Sur les préconisations de Rudolf Steiner qui vient de créer sa propre branche de la théosophie sous le nom d'anthroposophie, elle prend plus de distance avec ses guides spirituels. Sa peinture se fait plus personnelle dans l'usage des symboles. La dualité masculin/féminin est toujours présente, jusque dans la forme d'une crucifixion au féminin qu'elle emprunte aux courants de l'ésotérisme chrétien. En mobilisant ce motif singulier de la << femme crucifiée», elle embrasse le principe d'une communauté de destin avec le Christ. Mais elle dialogue aussi avec une tradition iconographique autrement plus subversive, celle d'un symbolisme érotomane et sadien que l'on retrouve dans les œuvres de Félicien Rops ou Alphonse Mucha. Dans cette série, science de la perception et mystique traditionnelle cohabitent.
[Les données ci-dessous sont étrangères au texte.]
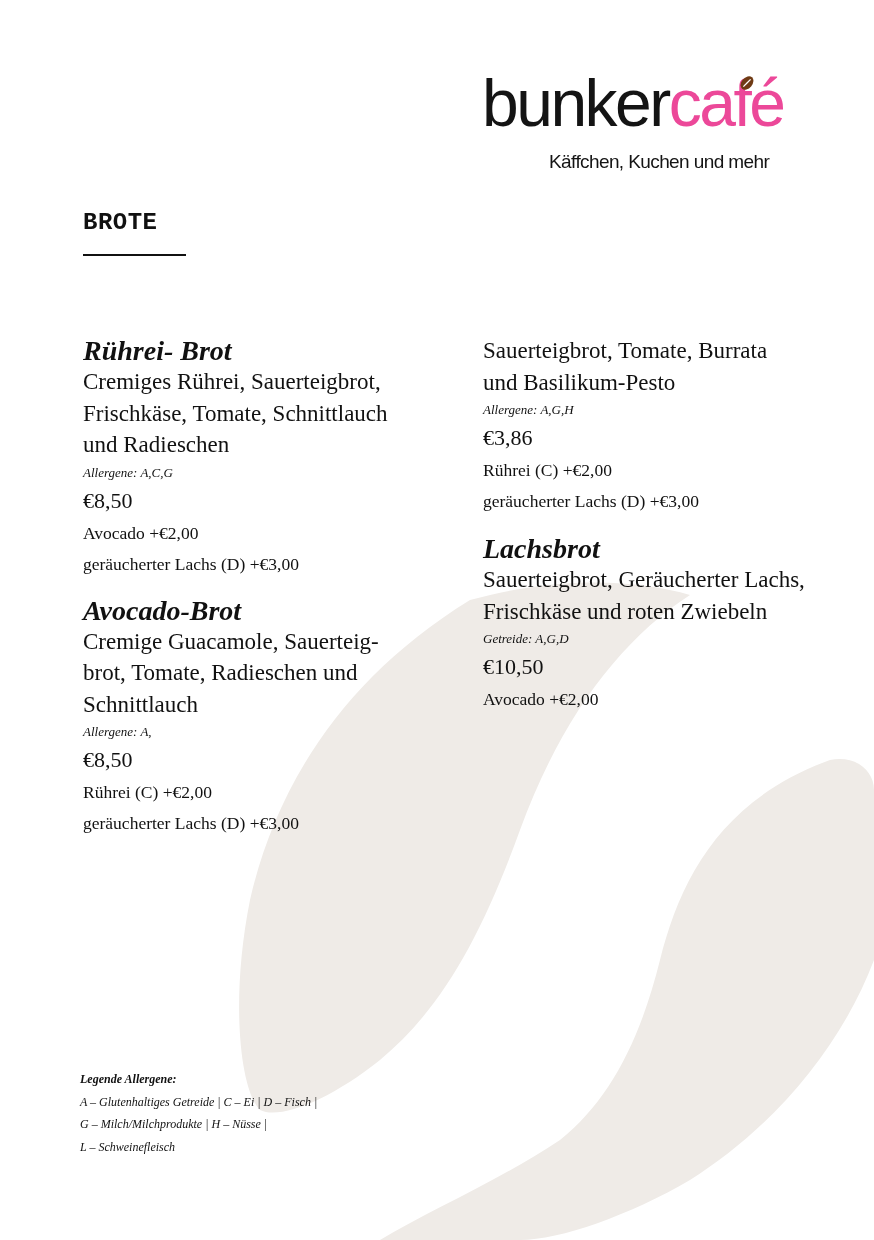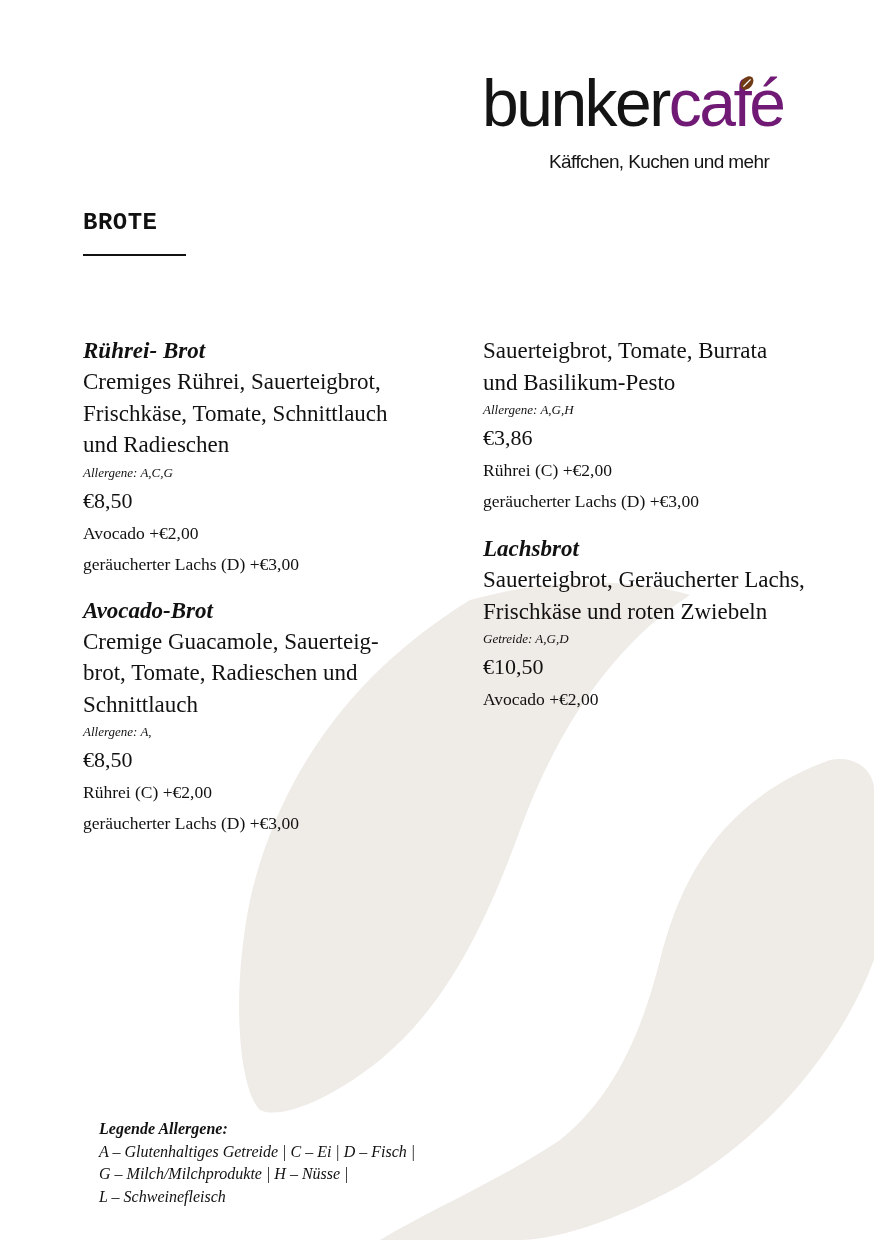--- a/index.html
+++ b/index.html
@@ -8,7 +8,7 @@
   .logo { position: absolute; left: 482px; top: 70px; width: 300px; z-index: 2; }
   .logo-word { font-family: "Liberation Sans", "DejaVu Sans", sans-serif; font-size: 66px; font-weight: 400; letter-spacing: -2.5px; line-height: 66px; white-space: nowrap; }
   .logo-black { color: #141414; }
-  .logo-brown { color: #701a75; }
+  .logo-brown { color: #ec4899; }
   .logo-bean { position: absolute; left: 256px; top: 4px; width: 18px; height: 18px; }
   .logo-tagline { position: absolute; left: 67px; top: 81px; font-family: "Liberation Sans", "DejaVu Sans", sans-serif; font-size: 19px; color: #141414; letter-spacing: -0.6px; white-space: nowrap; }
   .section-title { position: absolute; left: 83px; top: 209px; font-family: Liberation Mono, monospace; font-weight: 700; font-size: 24px; letter-spacing: 0.5px; z-index: 2; }

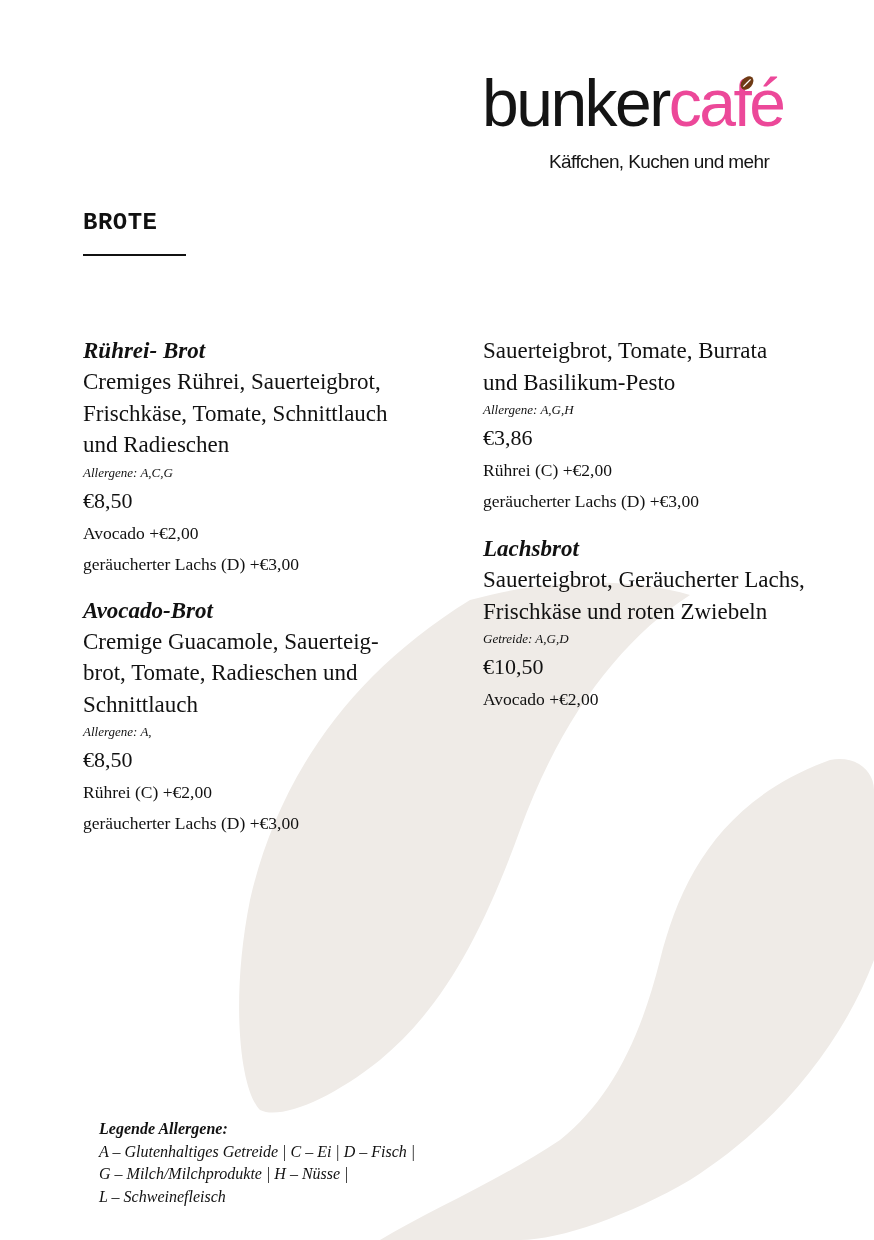--- a/index.html
+++ b/index.html
@@ -17,7 +17,7 @@
   .col-left { left: 83px; top: 336px; width: 360px; }
   .col-right { left: 483px; top: 335px; width: 380px; }
   .item { margin-bottom: 20px; }
-  .item-name { font-style: italic; font-weight: 700; font-size: 23px; line-height: 30px; }
+  .item-name { font-style: italic; font-weight: 700; font-size: 28px; line-height: 30px; }
   .item-desc { font-size: 23px; line-height: 31.5px; }
   .item-allergens { font-style: italic; font-size: 13px; line-height: 22px; margin-top: 1px; }
   .item-price { font-size: 22px; line-height: 34px; }

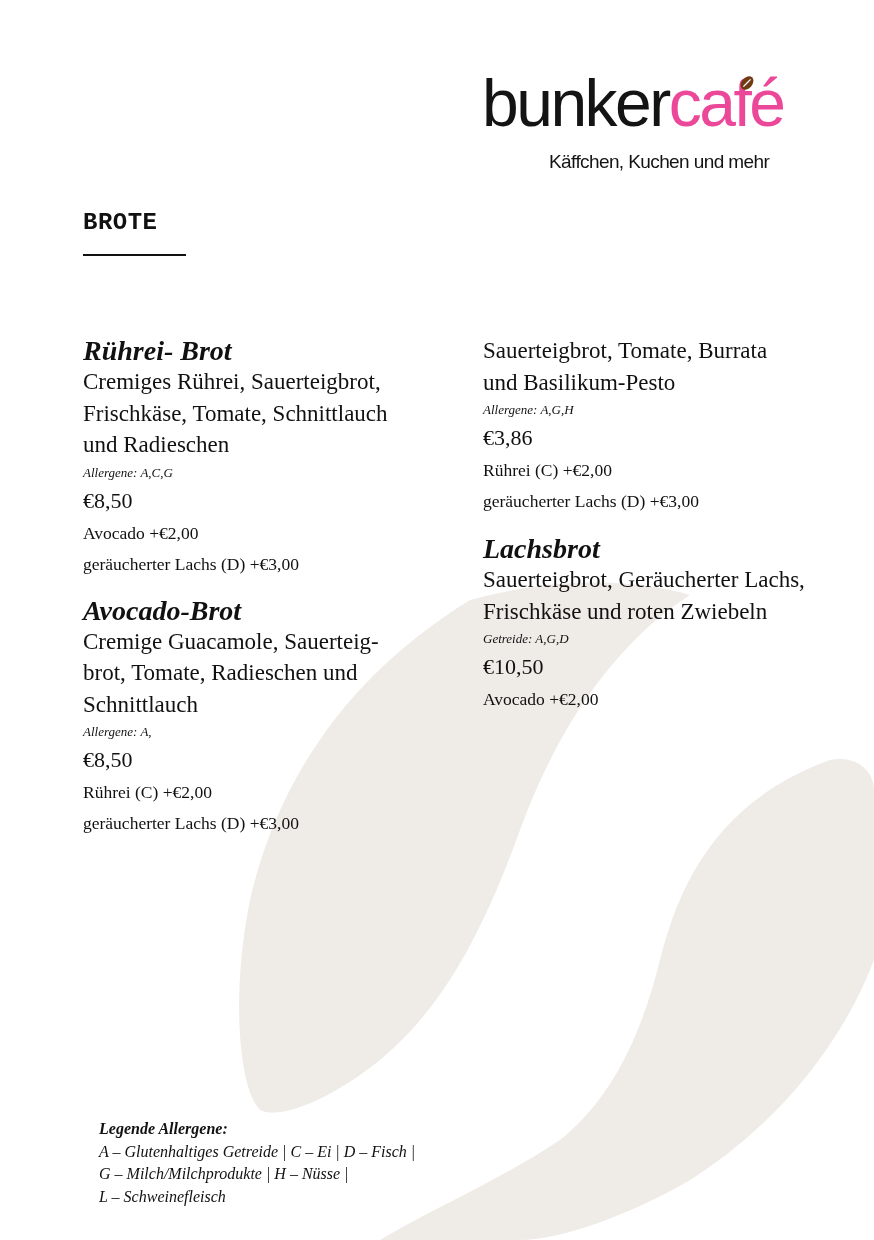--- a/index.html
+++ b/index.html
@@ -22,7 +22,7 @@
   .item-allergens { font-style: italic; font-size: 13px; line-height: 22px; margin-top: 1px; }
   .item-price { font-size: 22px; line-height: 34px; }
   .item-extra { font-size: 17.5px; line-height: 31px; }
-  .legend { position: absolute; left: 80px; top: 1118px; z-index: 2; font-style: italic; font-size: 16px; line-height: 22.5px; margin-left: 19px; }
+  .legend { position: absolute; left: 80px; top: 1068px; z-index: 2; font-style: italic; font-size: 12px; line-height: 22.5px; }
   .legend-title { font-weight: 700; }
 </style>
 </head>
La croix s'entremêle à des rosaces diaphanes, qui par leur effet de transparence, rappellent la luminosité des vitraux. La diffraction du spectre des couleurs en arc-en-ciel rappelle les théories chromatiques de Goethe remises au goût du jour par Steiner et selon lesquelles les couleurs ont des qualités subjectives et émotionnelles. Dans un jeu de symétrie en miroir, les triangles se répondent, l'un sur fond clair, l'autre sur fond sombre, évoquant le conflit symbolique entre lumière et ténèbres.